Teachers always tell us to try our best on tests and as long as you try your hardest it doesn't matter what you get, but like Gabby said regardless if you try your best or not, tests still affect the way other schools view you and your school tremendously.

Kacey then explained to me her disliking of tests by saying, “I feel nervous when taking tests because I just feel like I'm never ready for the test. Tests can be scary if you don’t study, also stressful. Sometimes to make me feel better I drink water or bite my nails which is not a very good thing to do but it’s just something that helps. Things I do when I get nervous I start to sweat and feel scared to turn in my work. Personally I don’t like tests, it just makes me anxious which makes me not like tests.”

Kacey felt as if she was never ready for tests. Many students never feel ready for test taking regardless of spending a couple months learning the material. The things you learned at the beginning of certain units begins to become blurry and makes tests 10 times harder.

Students’ Stats

Christina Simpson who is a Harvard Graduate School of Education scholar wrote in “Effects of Standardized Testing on Students’ Well-Being about experts’ opinions on testing,” “Educators expressed concerns about the impact of standardized testing on students’ well-being in the press as well. Toppo (2007) described a director of testing and accountability in North Carolina who, ‘told the American School Board Journal in 2003 that administrators discard as many as 20 test booklets on exam days because children vomit on them’ (para. 19). A letter from principals in New York even goes so far as to say, ‘We know that many children cried during or after testing, and others vomited or lost control of their bowels or bladders. Others simply gave up’ (Fougner et al., 2014).” This shows that a lot of students fail tests because they just give up because of how tired, stressed, and lost they are. Many students' tests get disregarded because students end up throwing up on them because of how nervous they are. Kids shouldn't be crying and throwing up all because of a test.

Heiser et al. (2015) reported that “61 percent of responding school psychologists in New York feel that levels of test anxiety have risen since the advent of Common Core aligned assessments.

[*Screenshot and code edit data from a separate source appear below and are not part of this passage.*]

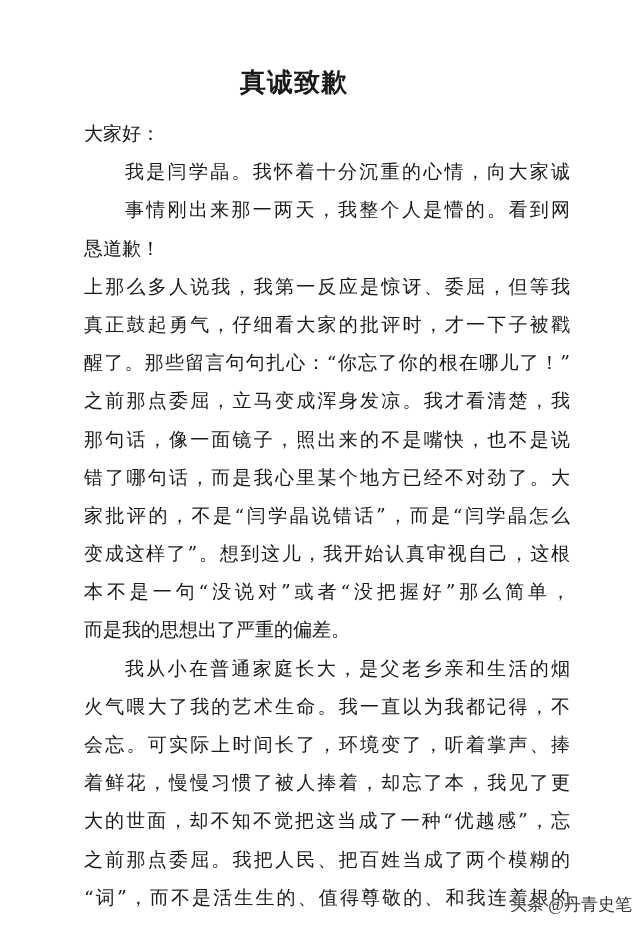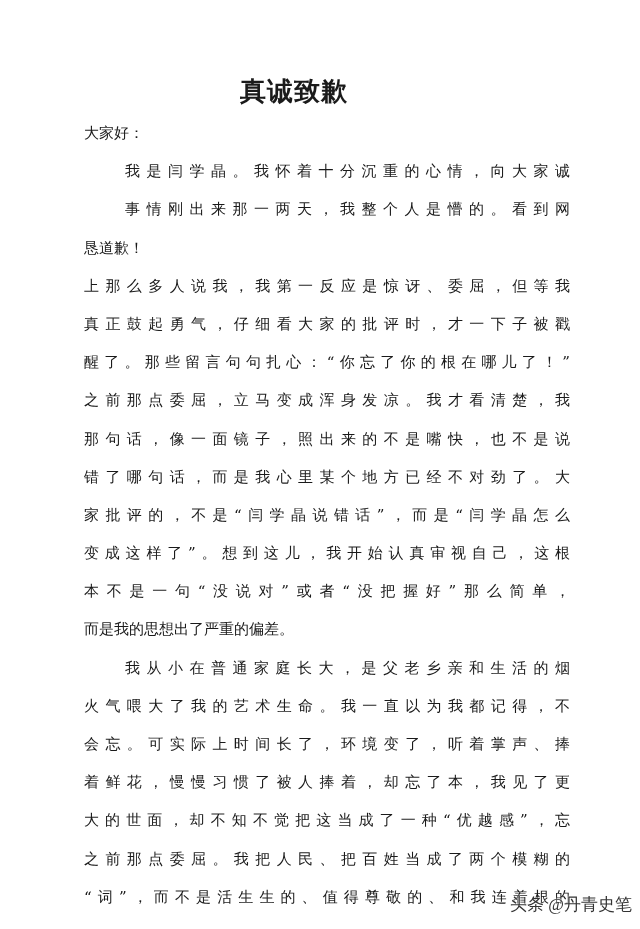--- a/index.html
+++ b/index.html
@@ -9,7 +9,7 @@
       color: #1a1a1a;
     }
     .title {
-      position: absolute; left: 0; width: 588px; top: 74px;
+      position: absolute; left: 0; width: 588px; top: 65px;
       text-align: center; font-size: 26px; font-weight: bold; letter-spacing: 1px;
       font-family: "DejaVu Sans", "Liberation Sans", sans-serif;
     }

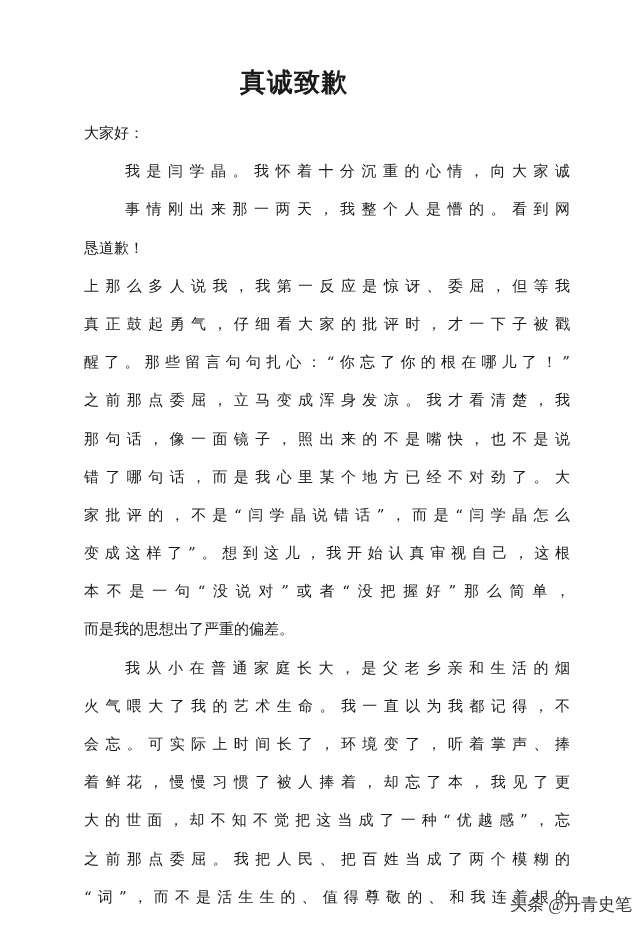--- a/index.html
+++ b/index.html
@@ -17,7 +17,7 @@
       position: absolute; left: 84px; top: 114px; width: 486px;
     }
     .line {
-      height: 38.2px; line-height: 38.2px; font-size: 15px;
+      height: 38.2px; line-height: 38.2px; font-size: 19px;
       white-space: nowrap; text-align: justify; text-align-last: justify;
       letter-spacing: 0;
     }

The New York State Parent Teacher Association (PTA) surveyed parents and teachers and found that respondents reported that 75 percent of students, those who do not receive additional educational support, were more stressed about testing than they had been in previous years (Klein, 2014).” Many students who don't get the extra help that is needed for these tests, so they feel as if they can’t pass the test. Many students can't get extra help, or can't afford it. Because if a student has to be home as soon as school gets out because of personal family reasons or is tight on money, the student is not gonna have extra time to study or get help with studying. This is what causes many students to fail so many tests, even when they're truly trying their best.

Mental health > Test scores

This is why I believe students should no longer have to do standardized testing because it mentally and emotionally damages students by stressing them out, causes depression, anxiety, and even things like vomiting, crying, etc. Students' mental health matters more than test scores.